Getting caught reading girly mags is not everyone's fear. But many young women hit the same landmines as they try to navigate their own relationship with the oughts and shoulds of "feminism" as they see it.

My mid-twenties cohort of friends is just starting to hit the big, public decisions. We quizzed my best friend Laura at her bridal shower this summer about her post-wedding plans. We knew they were living in his hometown and she would be substitute teaching, but…was she keeping her name? "No," she said, firmly. There were raised eyebrows all around. "I decided not to," she said. We whispered out of earshot, "but she has two degrees….Is she just going to let him….What is she thinking?"  
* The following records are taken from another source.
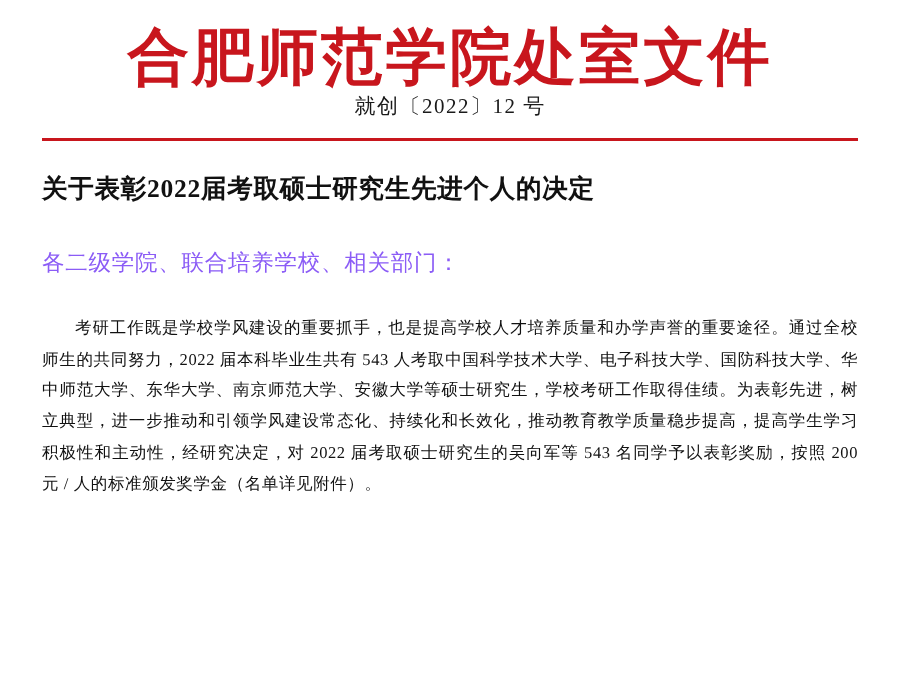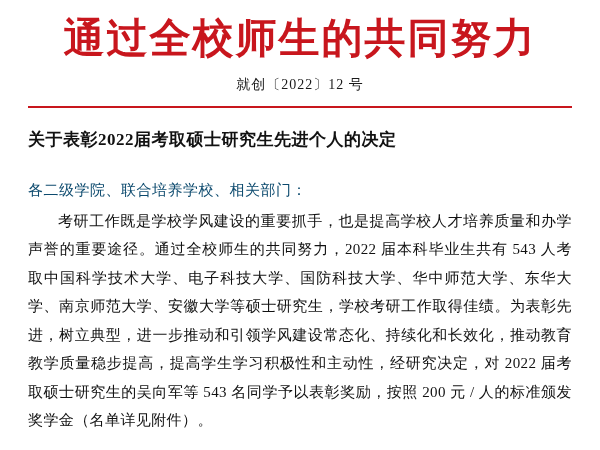--- a/index.html
+++ b/index.html
@@ -76,7 +76,7 @@
 <body>
 
 <div class="doc">
-  <h1 class="doc-title">通过全校师生的共同努力</h1>
+  <h1 class="doc-title">合肥师范学院处室文件</h1>
   <div class="doc-number">就创〔2022〕12 号</div>
   <div class="red-rule"></div>
   <div class="subject">关于表彰2022届考取硕士研究生先进个人的决定</div>

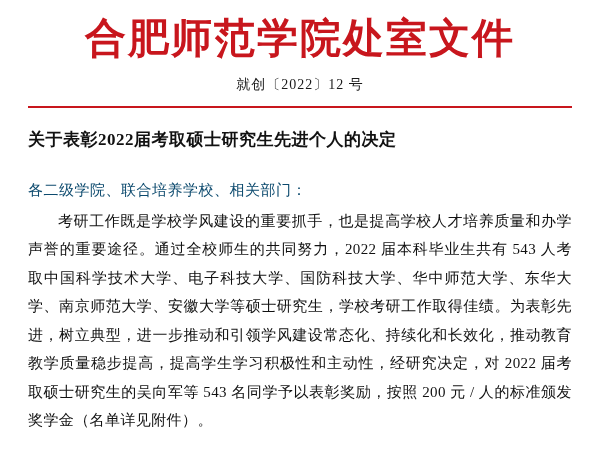--- a/index.html
+++ b/index.html
@@ -33,7 +33,6 @@
     white-space: nowrap;
   }
   .doc-number {
-    margin-top: 14px;
     text-align: center;
     font-size: 14px;
     color: #1a1a1a;

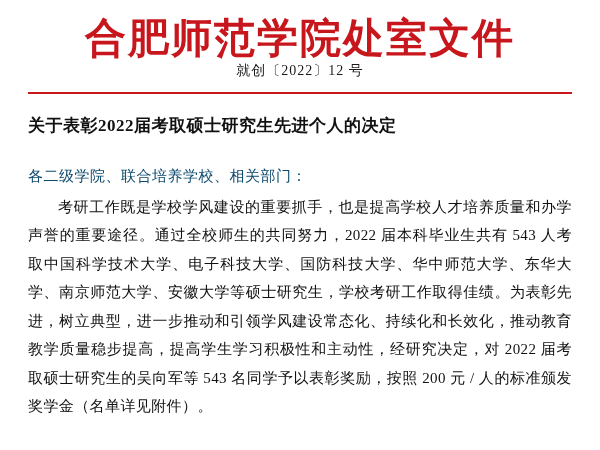--- a/index.html
+++ b/index.html
@@ -56,7 +56,7 @@
   .salutation {
     margin-top: 24px;
     font-size: 15px;
-    color: #0c4a6e;
+    color: #8b5cf6;
     line-height: 1.9;
     letter-spacing: 0.5px;
   }

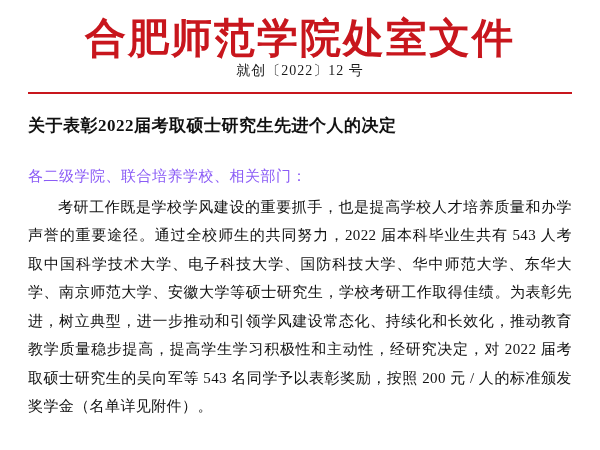--- a/index.html
+++ b/index.html
@@ -61,8 +61,8 @@
     letter-spacing: 0.5px;
   }
   .body-para {
-    margin-top: 2px;
-    font-size: 15px;
+    margin-top: 18px;
+    font-size: 11px;
     color: #111111;
     line-height: 1.9;
     text-align: justify;

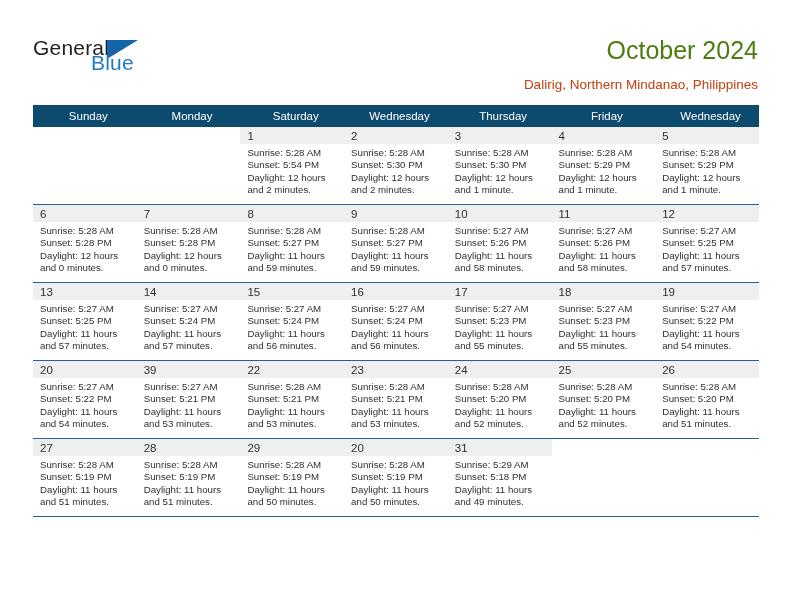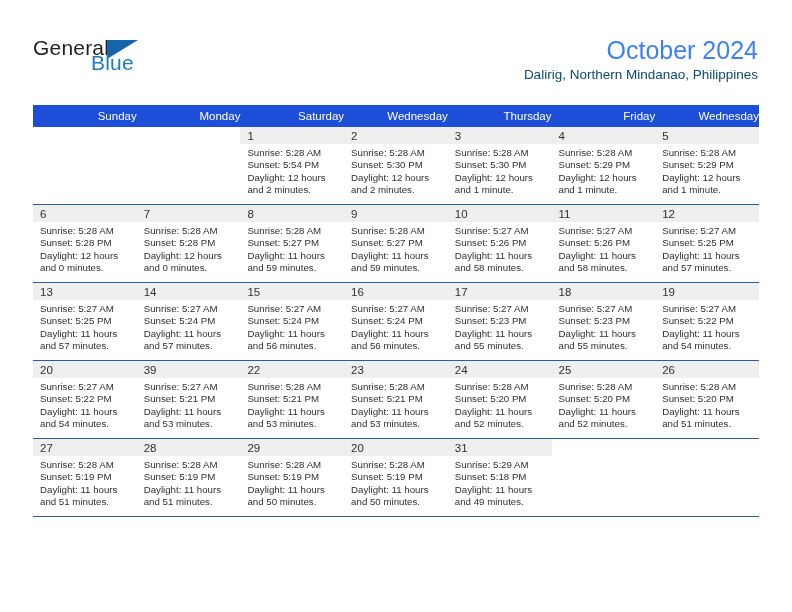--- a/index.html
+++ b/index.html
@@ -68,7 +68,7 @@
     right: 34px;
     top: 36px;
     font-size: 25px;
-    color: #3b82f6;
+    color: #4d7c0f;
     text-align: right;
     white-space: nowrap;
     font-family: "Liberation Sans", sans-serif;

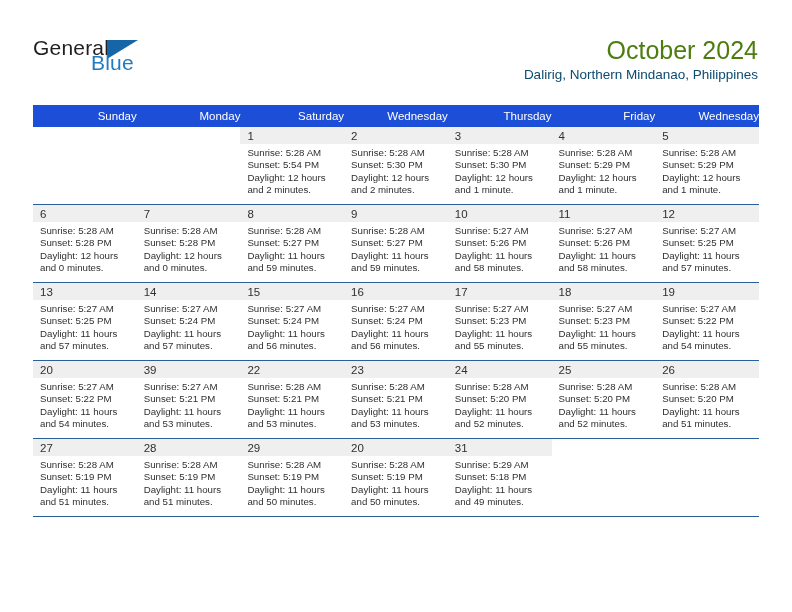--- a/index.html
+++ b/index.html
@@ -76,9 +76,9 @@
   .subtitle {
     position: absolute;
     right: 34px;
-    top: 67px;
+    top: 77px;
     font-size: 13.5px;
-    color: #0c4a6e;
+    color: #c2410c;
     text-align: right;
     white-space: nowrap;
     font-family: "Liberation Sans", sans-serif;

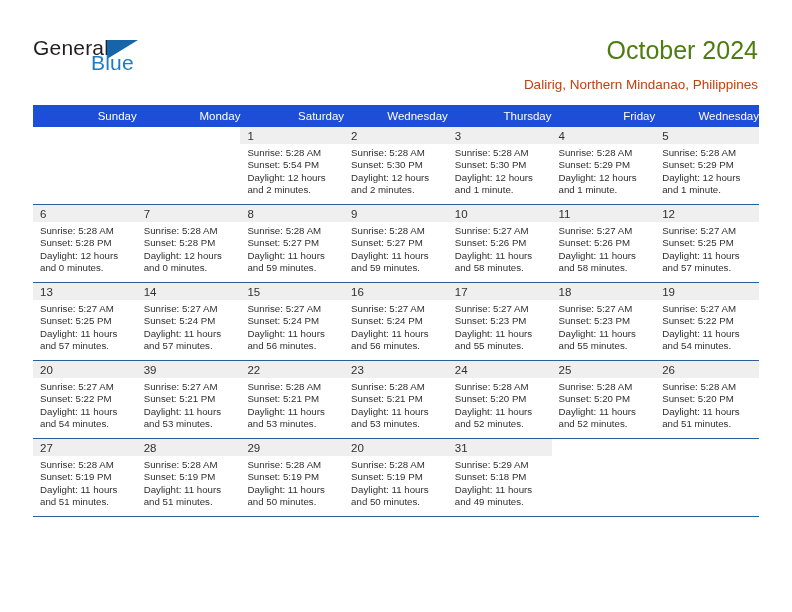--- a/index.html
+++ b/index.html
@@ -97,11 +97,11 @@
     table-layout: fixed;
   }
   .cal-table th {
-    background: #1d4ed8;
+    background: #0c4a6e;
     color: #ffffff;
     font-size: 11.5px;
     font-weight: normal;
-    text-align: right;
+    text-align: center;
     padding: 5px 0 5px 7px;
     height: 11px;
     font-family: "Liberation Sans", sans-serif;

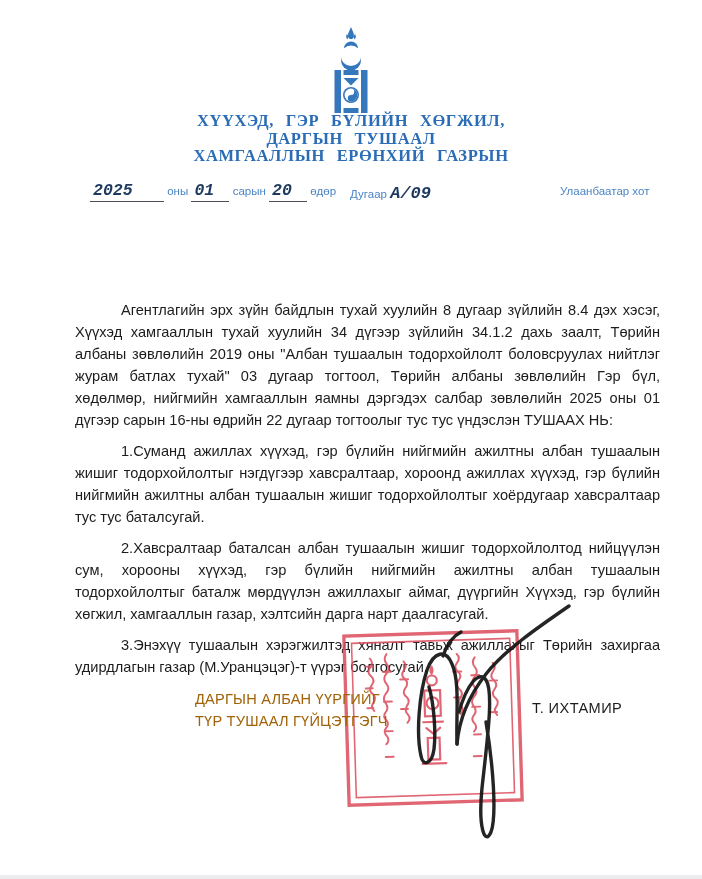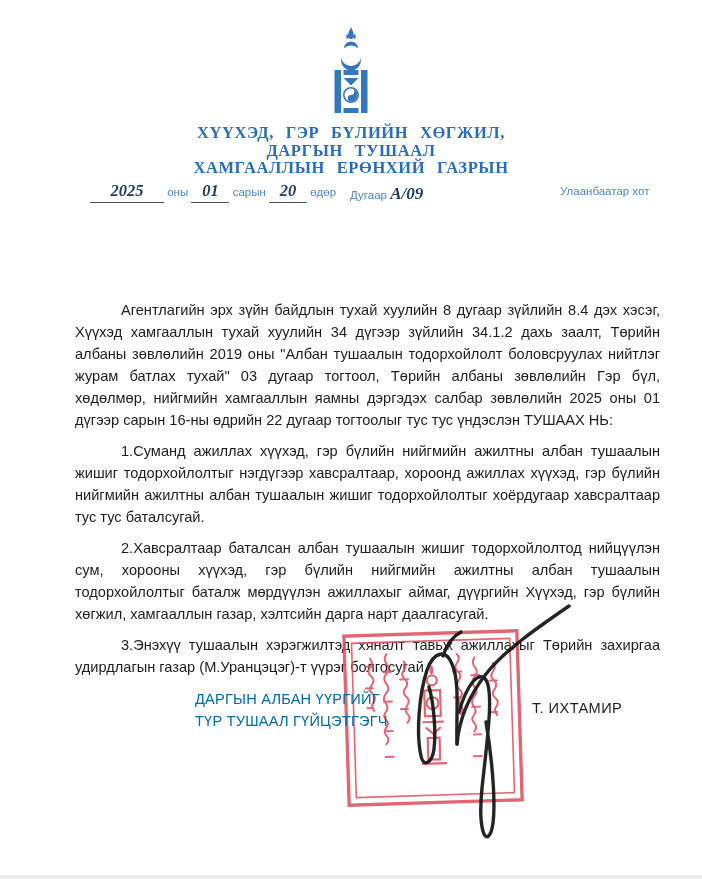--- a/index.html
+++ b/index.html
@@ -21,7 +21,7 @@
   }
   
   .letterhead{
-    position:absolute;top:124px;left:0;width:100%;
+    position:absolute;top:112px;left:0;width:100%;
     text-align:center;
     font-family:"Liberation Serif", serif;
     font-weight:bold;

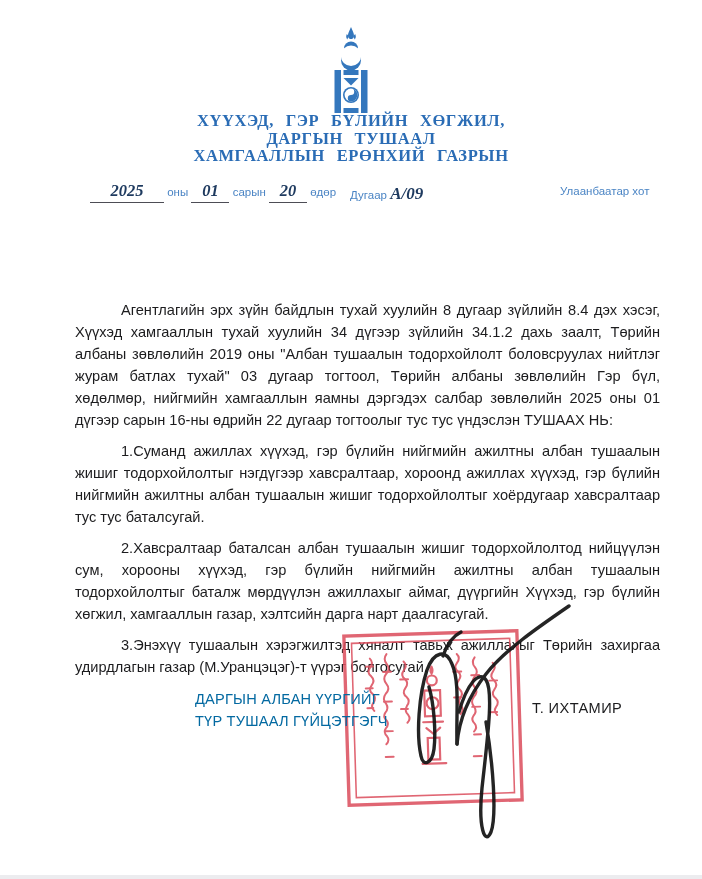--- a/index.html
+++ b/index.html
@@ -33,10 +33,10 @@
   .date-row{position:absolute;top:181px;left:0;width:100%;height:26px;font-size:11.5px;color:#4a84c4;}
   .date-left{position:absolute;left:90px;top:0;white-space:nowrap;}
   .hand{
-    font-family:Liberation Serif, serif;
+    font-family:Liberation Mono, monospace;
     font-style:italic;font-weight:bold;
     font-size:16.5px;color:#1e3a5f;
-    display:inline-block;text-align:center;vertical-align:baseline;
+    display:inline-block;text-align:left;vertical-align:baseline;
   }
   .blank{border-bottom:1.4px solid #4d4d55;padding:0 3px 1px 3px;}
   .blank.year{min-width:68px;}

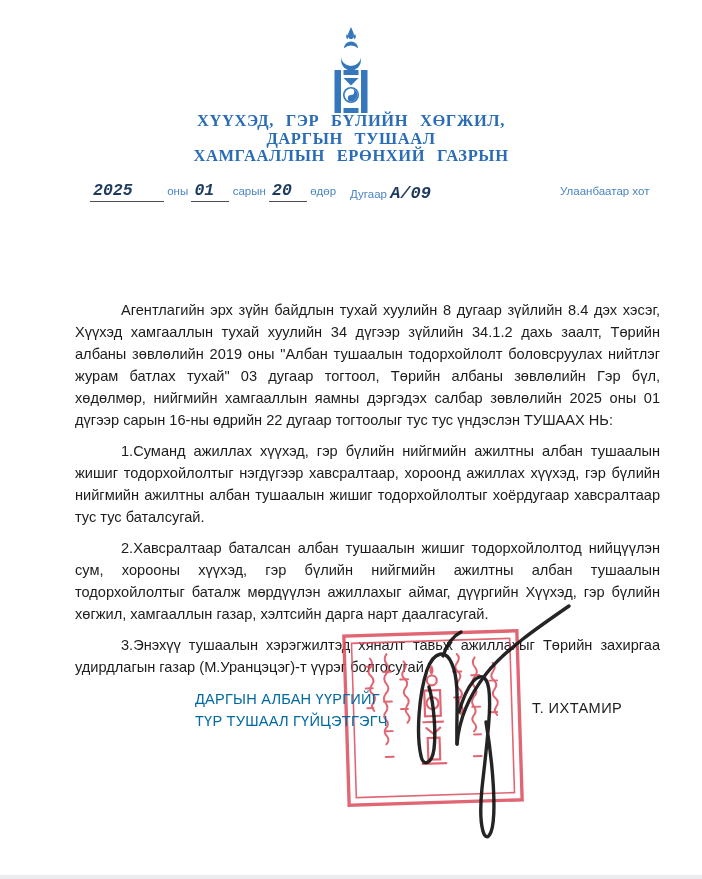--- a/index.html
+++ b/index.html
@@ -60,7 +60,7 @@
   .sig-section{position:absolute;top:620px;left:0;width:100%;height:230px;}
   .sig-position{
     position:absolute;left:195px;top:68px;
-    font-size:14.6px;line-height:22px;color:#0369a1;letter-spacing:0.2px;
+    font-size:14.6px;line-height:22px;color:#a16207;letter-spacing:0.2px;
   }
   .sig-name{
     position:absolute;left:532px;top:80px;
She has her reasons. Tradition is part of it, and a desire to avoid the awkwardness of a hyphenated household. None of our boomer mothers kept their surnames, and even my married-with-maiden-name friends occasionally use their husbands' names at home. But more to the point: Laura wants to change it. And what principle should guide her decision but the freedom to make it herself?

Let everyone choose

Whatever misguided sense of liberty made my friends and I criticize Laura, I hope we get it out of our systems before we struggle through the next big set of choices:  children, jobs and daycare. But it's not likely we'll be the ones to solve this problem.

Women have been living with it for years--since I believed my mother when she told me I was as strong as the boys, since she quit her job to stay home with my brother and I, and long before we were born. The pressure to make the right decision is still there, even if the right decision changes. Do you listen to Britney or Ani? Go to med school or become a nurse? Work or stay home? Read Toni Morrison or Cosmo?

As for me, I have my first step to freedom all figured out. Page 72, the multiple-choice quiz: "What are your romantic expectations?" My answers are every girl's answers. I pick mostly 'B's--we all know that 'A's are high-maintenance and clingy, and 'C's are too cynical to find a man. I took my score-card to the Cosmo-quiz debriefing page. Whew! I'm an "amorous optimist."

Smarter than the quiz

 

Oh, I know. Even this quiz is pushing me to make the socially acceptable decision. I do it anyway. Like Laura, I have my reasons. I think of it as a ritual, and an escape. It's like watching Hugh Grant play the cad who woos the nice girl he doesn't deserve, even though I'd rather be known as someone who sees independent documentaries at the Royal. This act holds a guilty pleasure.

But the next time I'm caught flipping through the wrong magazine at the checkout stand or reading an inappropriate article in the park, I'll be ready to defend my selection.

Did you know that by reading the cell phone article, I'm deconstructing our culture's idolatry of material objects and emergent technologies? And just by looking at "His moan zones," I'm subverting the male gaze. That's my prerogative, and I'm taking it. Now if you'll excuse me, I have some social protest to attend to. Page 88: Scorpio's Love Forecast.